Rows flare over Cape teacher appointments

By Ilse Fredericks and Fouzia van der Fort

An increasing number of schools are complaining about the interventionist role that the provincial education department is playing over teacher appointments, with at least two disputes currently at the High Court.

The chief complaint from school governing bodies (SGBs) is that their preferred candidates for posts are being declined by the department.

Paul Colditz, chief executive of the Federation of Governing Bodies of SA Schools (Fedsas), said more complaints (to Fedsas) about the department appointing a candidate other than an SGB-preferred candidate were received from the Western Cape than any other province.
            “This is a big problem in the Western Cape. The department does not pay attention to appointment procedures,” he said.

Colditz said Fedsas recommended that SGBs take their complaints to court, but not all could afford to do so.

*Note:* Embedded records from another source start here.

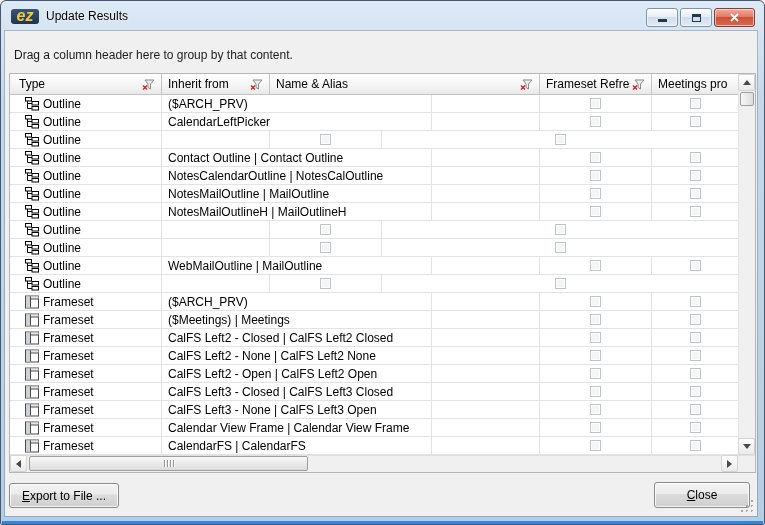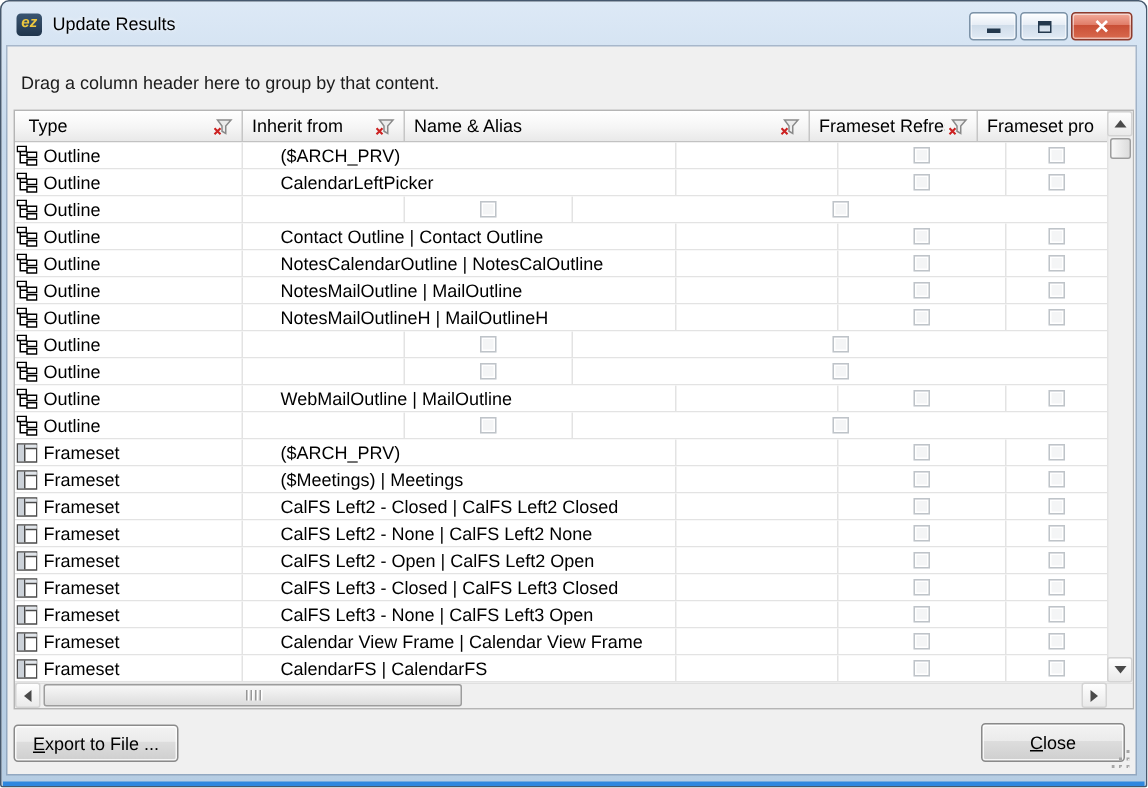--- a/index.html
+++ b/index.html
@@ -16,9 +16,9 @@
 
   .titlebar { position:absolute; top:0; left:0; right:0; height:30px;
     display:flex; align-items:center; padding-left:10px; gap:7px; }
-  .app-icon { width:17px; height:15px; border-radius:3px; flex:0 0 auto;
+  .app-icon { width:28px; height:15px; border-radius:3px; flex:0 0 auto;
     background:linear-gradient(#3a5571,#20354c); color:#eec83e;
-    font-weight:bold; font-style:italic; font-size:10px; line-height:13px; text-align:center; }
+    font-weight:bold; font-style:italic; font-size:16px; line-height:13px; text-align:center; }
   .title-text { text-shadow:0 0 3px rgba(255,255,255,.9); }
 
   .caption-buttons { position:absolute; top:7px; right:9px; display:flex; gap:2px; }

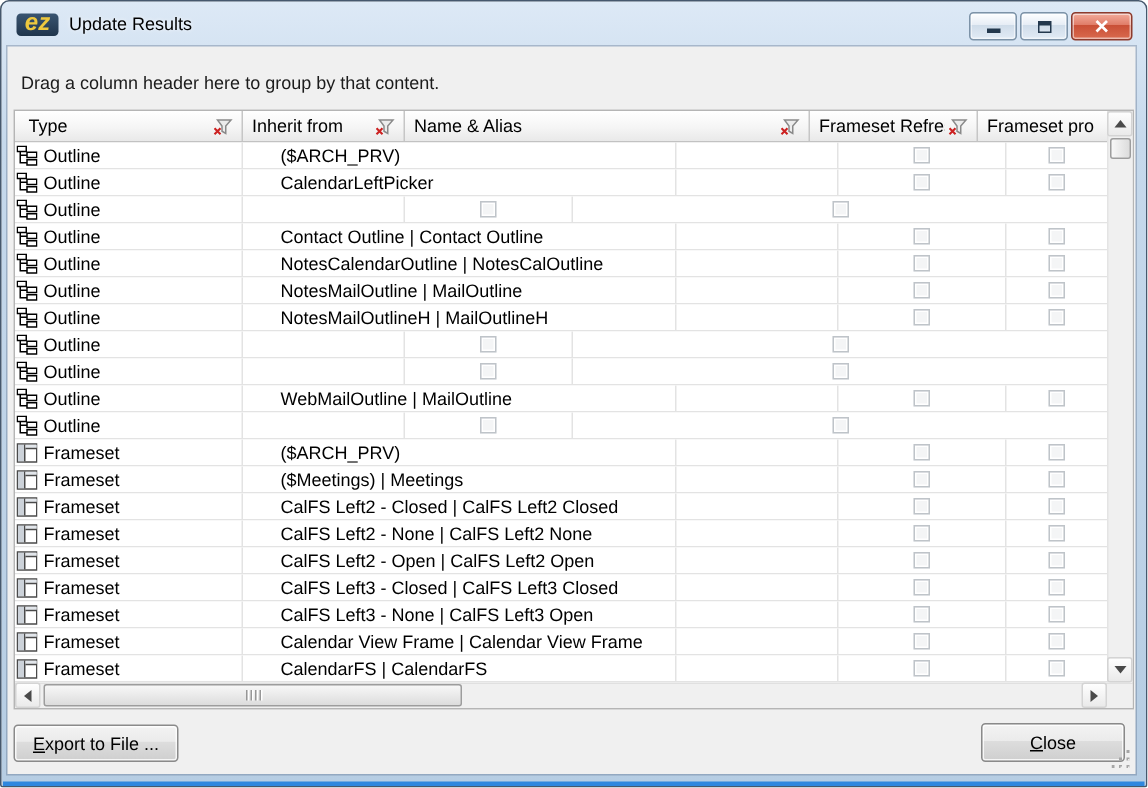--- a/index.html
+++ b/index.html
@@ -162,7 +162,7 @@
                 </svg>
             </div>
             <div class="hcell col-prop">
-              <span class="lbl">Frameset pro</span>
+              <span class="lbl">Meetings pro</span>
             </div>
           </div>
           <div class="rows">

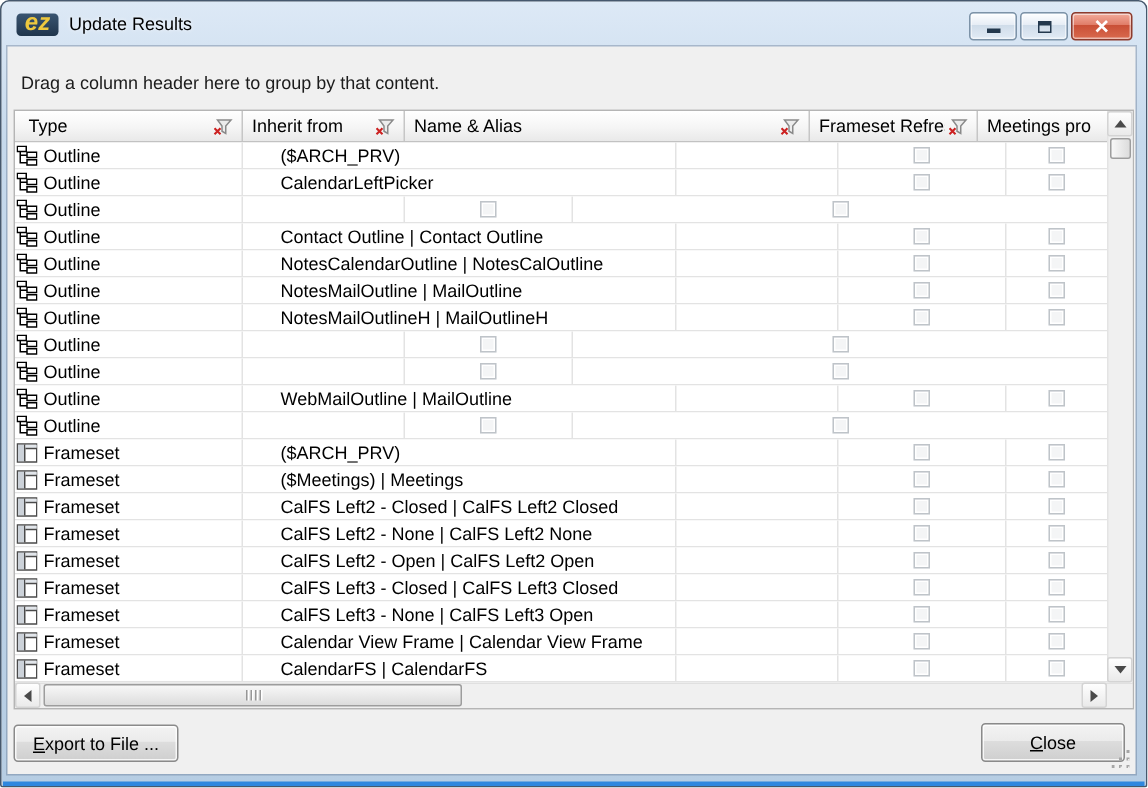--- a/index.html
+++ b/index.html
@@ -58,7 +58,7 @@
   .row { height:18px; display:flex; border-bottom:1px solid #e3e3e3; background:#fff; }
   .cell { border-right:1px solid #e3e3e3; overflow:hidden; white-space:nowrap;
     display:flex; align-items:center; }
-  .cell.col-type { padding-left:1px; gap:4px; }
+  .cell.col-type { padding-left:15px; gap:4px; }
   .cell.col-name { padding-left:6px;margin-left:19px; }
   .cell.col-prohibit,.cell.col-prop { justify-content:center; }
   .ticon { width:14px; height:14px; flex:0 0 auto; display:flex; }

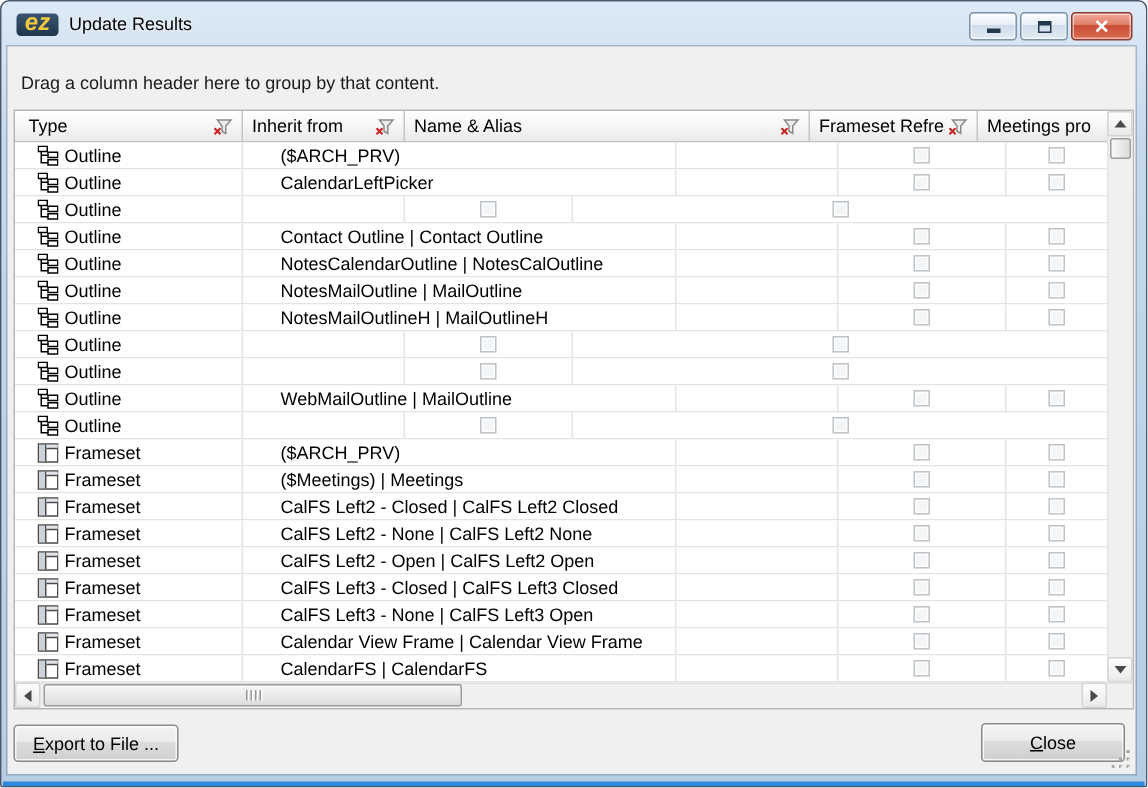--- a/index.html
+++ b/index.html
@@ -59,7 +59,7 @@
   .cell { border-right:1px solid #e3e3e3; overflow:hidden; white-space:nowrap;
     display:flex; align-items:center; }
   .cell.col-type { padding-left:15px; gap:4px; }
-  .cell.col-name { padding-left:6px;margin-left:19px; }
+  .cell.col-name { padding-left:6px; }
   .cell.col-prohibit,.cell.col-prop { justify-content:center; }
   .ticon { width:14px; height:14px; flex:0 0 auto; display:flex; }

Two SGBs in the Western Cape have recently taken their fights to the Cape High Court. In one case, the department appointed a coloured man while the SGB’s preferred candidate was a white woman. In the other case, the SGB recommended a man but the department wanted to appoint a woman.

Colditz said Fedsas continually received complaints from the province. He said the department should have learned from the Point High School case. Last year, after a lengthy legal battle, the Supreme Court of Appeal in Bloemfontein gave the Point SGB the go-ahead to appoint their preferred candidates as principal and deputy-principal.
            “The quality of education depends on the quality of the teacher,” he said.

But spokesperson Millicent Merton has hit back, saying that the WCED was obliged to make appointments with due regard to the employment equity directives applicable to the filling of posts in the government service. She said legislation provided that the school governing bodies submit three nominees, in order of preference, but that the WCED could appoint any one of the candidates to the post concerned. If the WCED was obliged to always appoint the SGB’s preferred candidate, then there would have been no reason for school governing bodies to nominate three candidates, Merton argued.

In one court case, the WCED notified the lawyers of Eikendal Primary School in Kraaifontein on Wednesday that they would stand by their decision to appoint Hilary Petersen as deputy principal. This comes a month after the department hired her instead of the SGB’s preferred candidate, Calvyn James Solomons.

This week the school applied to the Cape High Court to have Petersen’s appointment set aside and to have Solomons take up the position as deputy principal.